I know you are freaking about the neck pain...could it be arthritis?  It has to been something..to cause the pain...

Fighter_34

Lovelyface- I hope you get things resolved soon. I know it is weighing on you right now but relax. This too shall pass. 

Kathyrnn- my study nurse told me to stop taking it before any surgeries or x-rays, but she never said a timeframe though. Thanks for posting this.

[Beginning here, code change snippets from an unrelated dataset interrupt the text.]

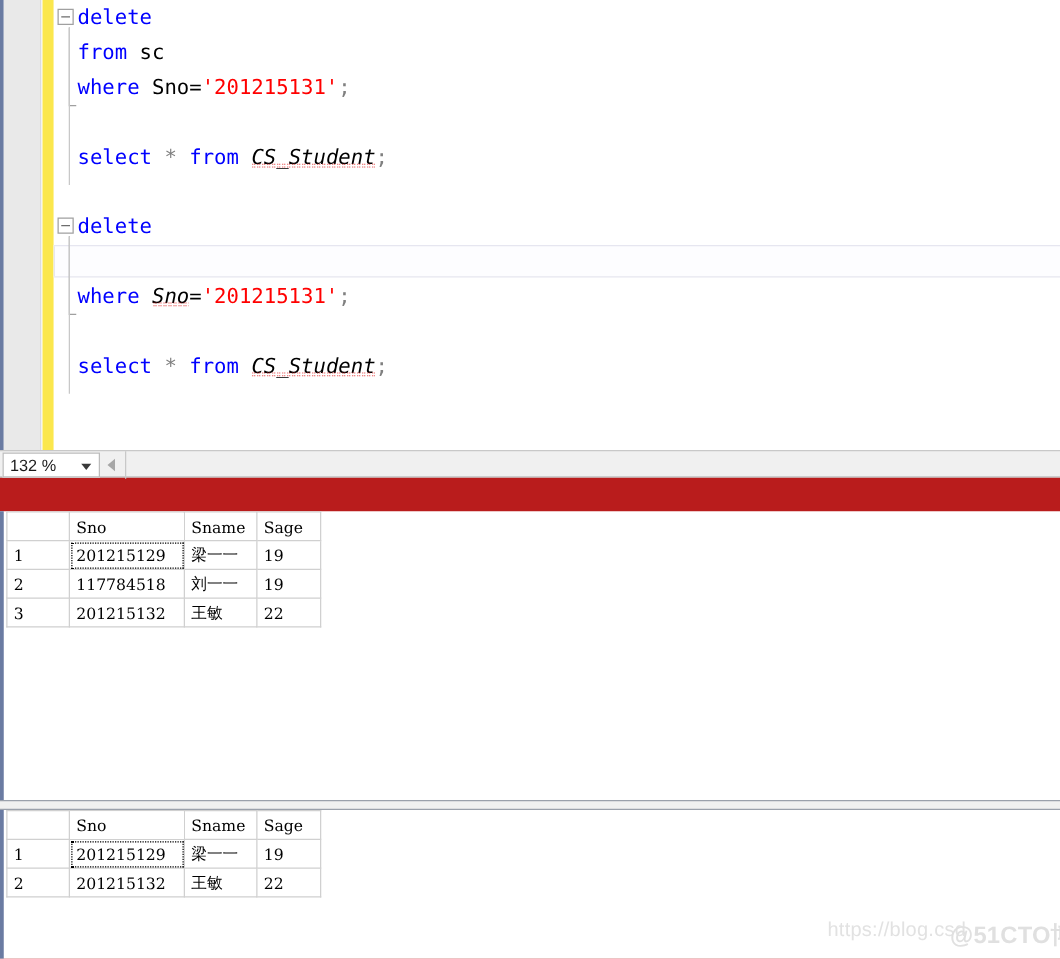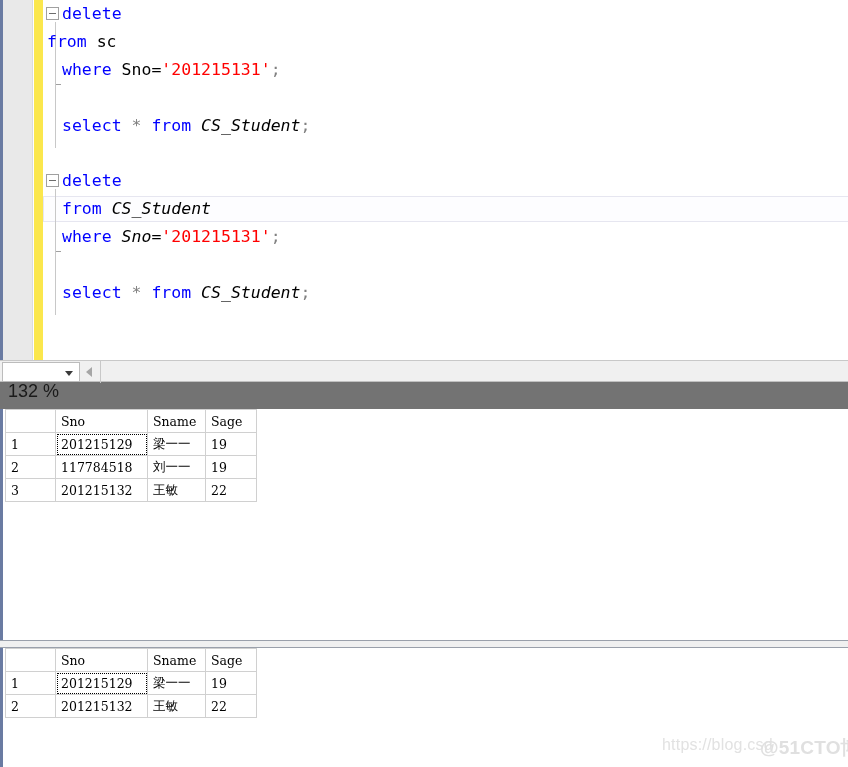"delete" #app { background: #737373 -> #b91c1c }
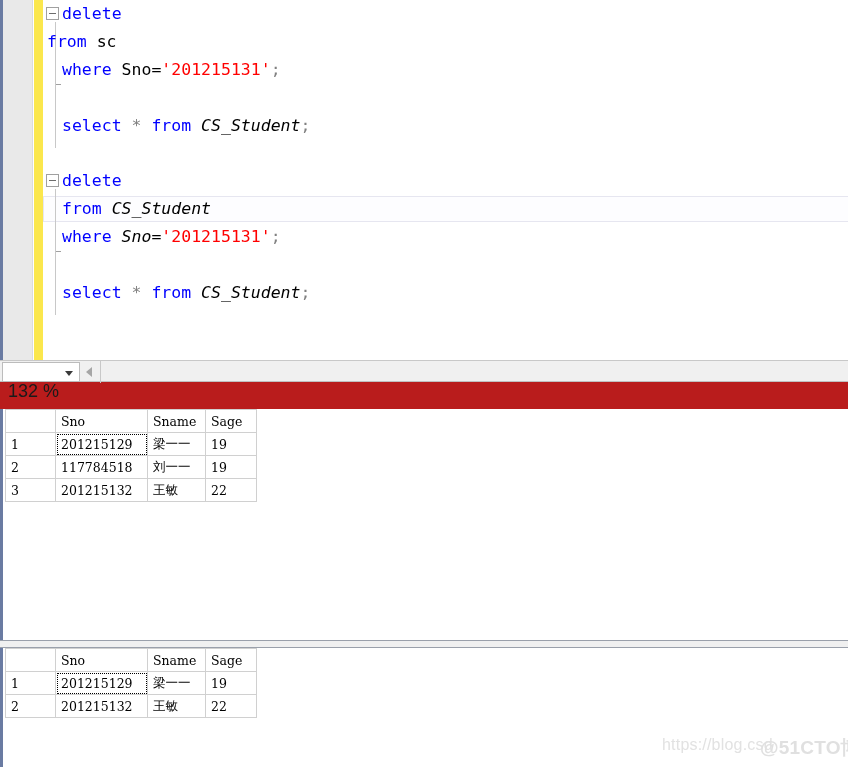"from sc" span.code-text { left: 4px -> 19px }
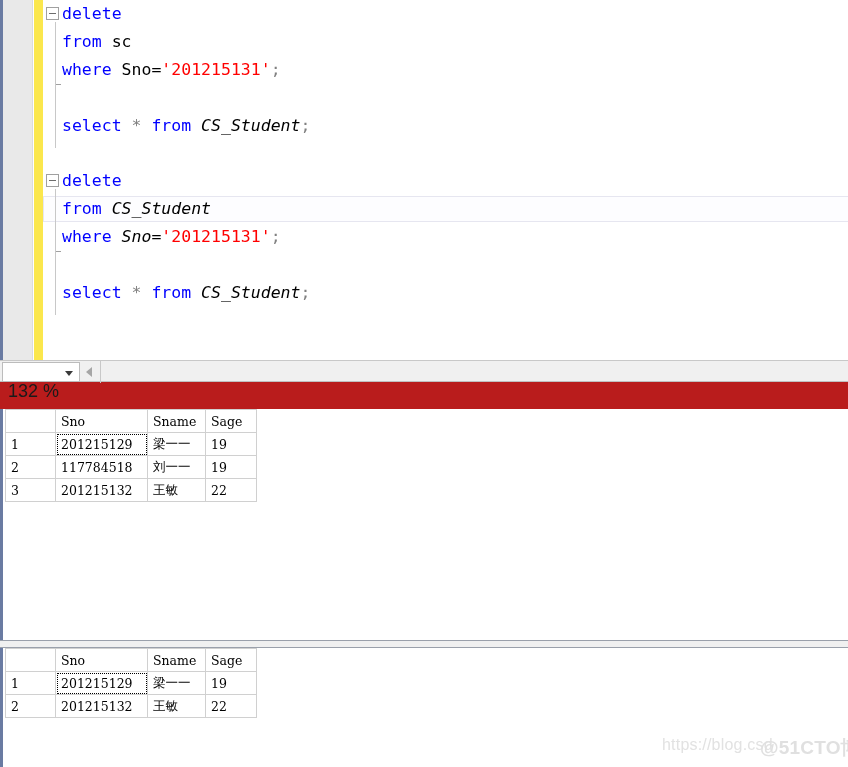"from CS_Student" div.code-line { html: <div><span><span>from</span><span> </span><span>CS_Student</span></span></div> -> none }
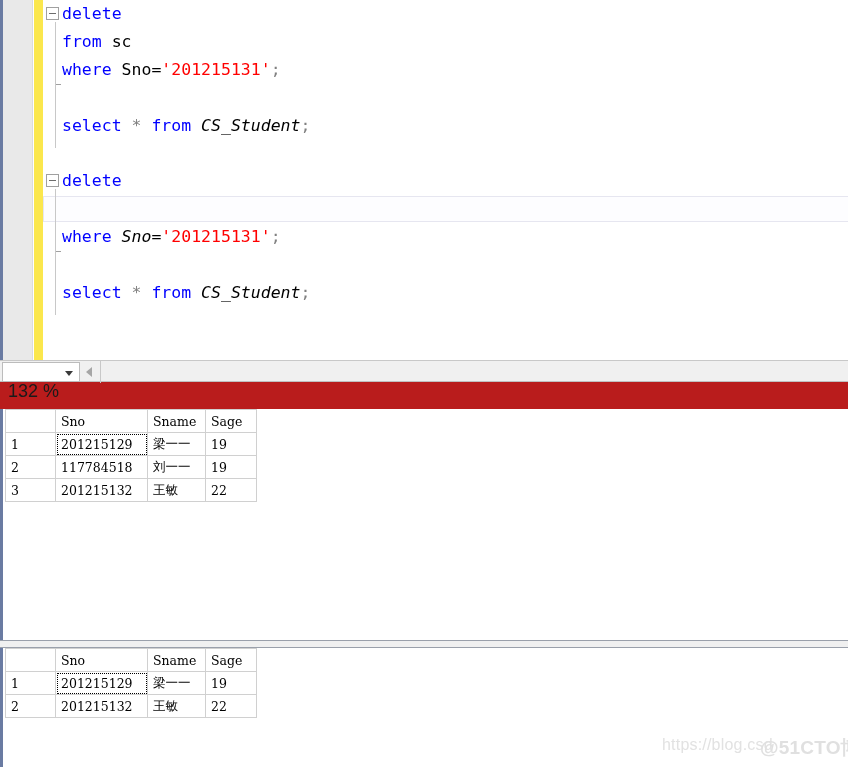"132 %" .zoom-value { font-size: 18px -> 13px; margin-top: 16px -> none }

Thinking of everyone in Tx and those waiting on results.

Lovelyface

Titan & Fighter, thanks so much.  My daughter in law touched my neck and said it was the muscles.  But why pain for so long, right?  Muscular pain should eventually go away, this has been going on since September, 11.  My calcium is normal, however, maybe my weight gain is not normal.  I just thought I had gotten fatter, although without reason.  I have never been this heavy my whole life and I am not even eating any animal protein anymore.  I can't lose one single pound and I am at least 10 lbs. more since my Radiation in March.  I wonder if they can remove just the nodule rather than any part of the thyroid?  Titan - are your co-workers taking thyroid medications now and don't they have to take those for the rest of their lives?  Also, do they have any marks on their necks, throats?  What about their voice, did that change?